Annika Liebs

Personal information
- Nationality: Germany
- Born: 6 September 1979 (age 46) Karlsruhe, Baden-Württemberg, West Germany

Sport
- Sport: Swimming
- Strokes: Freestyle, backstroke

Medal record
World Championships (LC)
| Silver medal – second place | 2005 Montreal | 4×100 m freestyle |
| Silver medal – second place | 2007 Melbourne | 200 m freestyle |
| Silver medal – second place | 2007 Melbourne | 4×200 m freestyle |
World Championships (SC)
| Bronze medal – third place | 2006 Shanghai | 200 m freestyle |
European Championships (LC)
| Gold medal – first place | 2006 Budapest | 4×100 m freestyle |
| Gold medal – first place | 2006 Budapest | 4×200 m freestyle |
| Silver medal – second place | 2006 Budapest | 200 m freestyle |
European Championships (SC)
| Bronze medal – third place | 2005 Trieste | 200 m backstroke |
Summer Universiade
| Silver medal – second place | 2005 İzmir | 100 m freestyle |
| Silver medal – second place | 2005 İzmir | 200 m freestyle |
| Bronze medal – third place | 2005 İzmir | 200 m backstroke |

= Annika Liebs =

German swimmer

Annika Liebs (6 September 1979), previously Annika Lurz, is an Olympic and former World Record-holding swimmer from Germany. She swam for her homeland at the 2008 Olympics.

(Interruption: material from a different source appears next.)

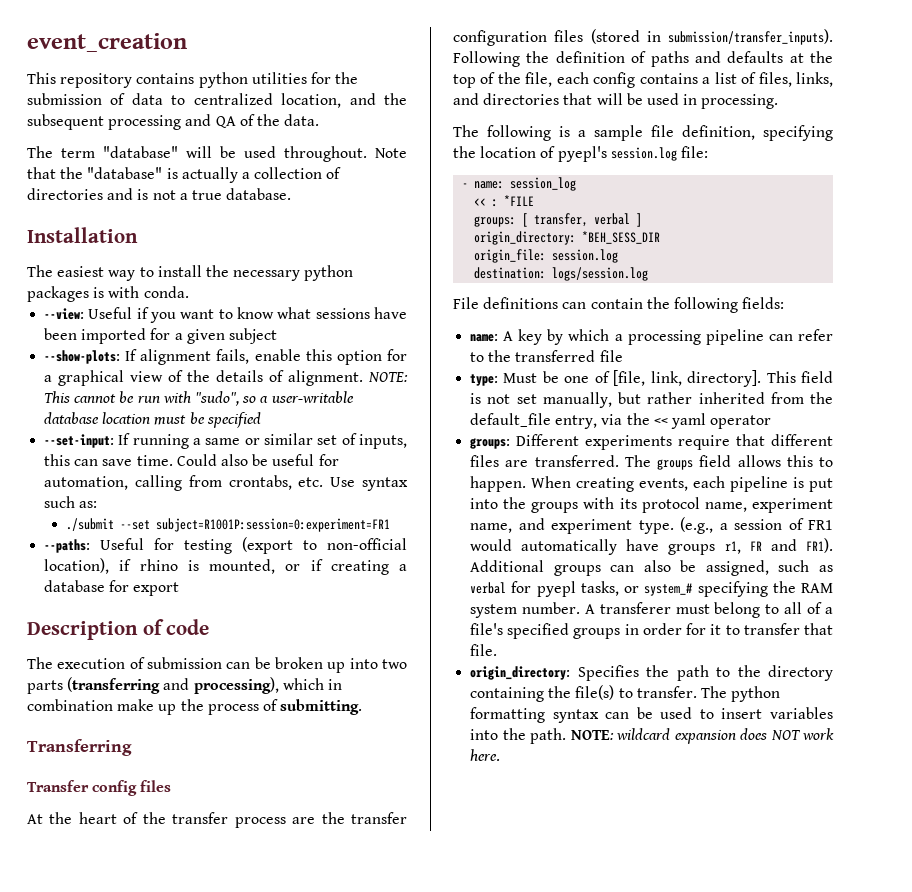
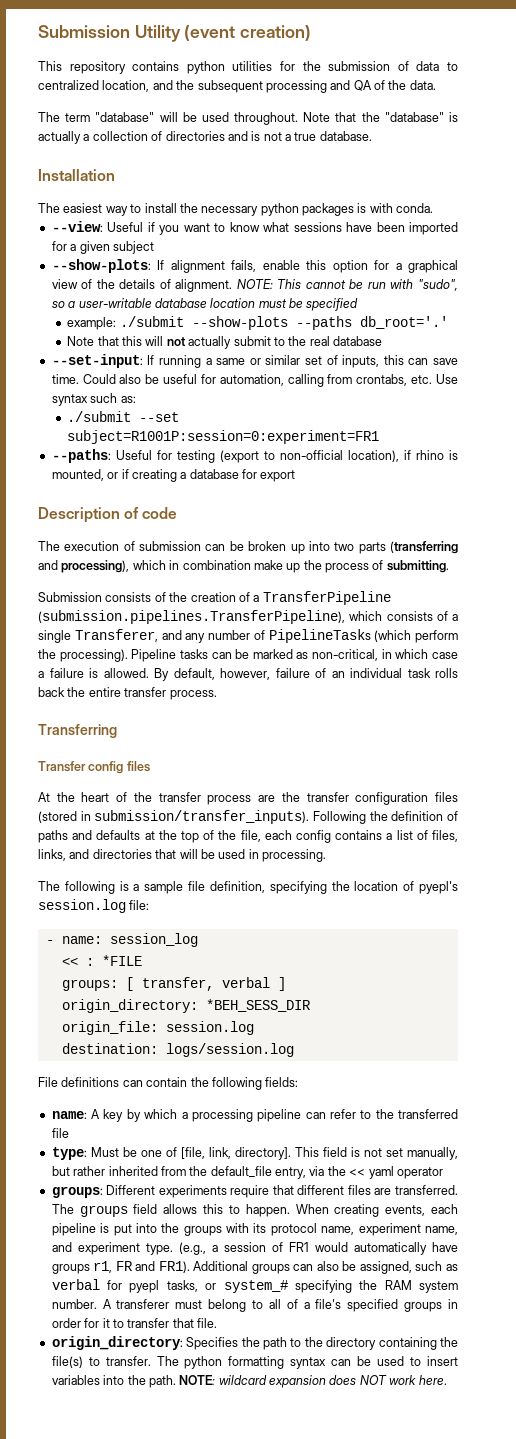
[27,33,187,52] event_creation -> [38,25,312,42] Submission Utility (event creation)
(261, 420) none -> [67,316,448,330] [67,336,383,349] // example: ./submit --show-plots --paths db_root='.' // Note that this will not actually submit to the real database
(363, 707) none -> [38,591,391,605] [38,610,458,624] [38,629,458,643] [38,649,458,662] [38,668,458,681] [38,687,217,700] // Submission consists of the creation of a TransferPipeline (submission.pipelines.TransferPipeline), which consists of a single Transferer, and any number of PipelineTasks (which perform the processing). Pipeline tasks can be marked as non-critical, in which case a failure is allowed. By default, however, failure of an individual task rolls back the entire transfer process.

In 2005, she was a member of the German team that won the silver medal in the 4×100 m freestyle relay at the World Championships in Montreal; and captured three medals (2 silver, 1 bronze) at the Summer Universiade in İzmir, Turkey.

At the 2006 European Championships in Budapest, she clocked the then fastest-ever split in the 4×200 m freestyle relay (1.55.64), helping the Germany team to break the world record in the event with their 7.50.82. Other members of the relay were: Petra Dallmann, Daniela Samulski, and Britta Steffen. Also in the pool during the 4×200 m freestyle relay was France's Laure Manaudou, who swam the then-second fastest split ever (1.56.23). Also at the 2006 European Championships, Annika also swam on Germany's 4×100 m freestyle relay that also set a new world record (3:35.22).

At the 2007 World Championships, she swam the then second-faster-ever time in the women's 200 m freestyle (1:55.68), in finishing second behind Laure Manaudou's world record winning performance; setting the German record in the process. Also at the 2007 Worlds, she was part of Germany's silver medalist 4×200 m freestyle relay.

One month after the 2006 European Championships finished, Annika married her coach Stefan Lurz. The couple divorced in 2013.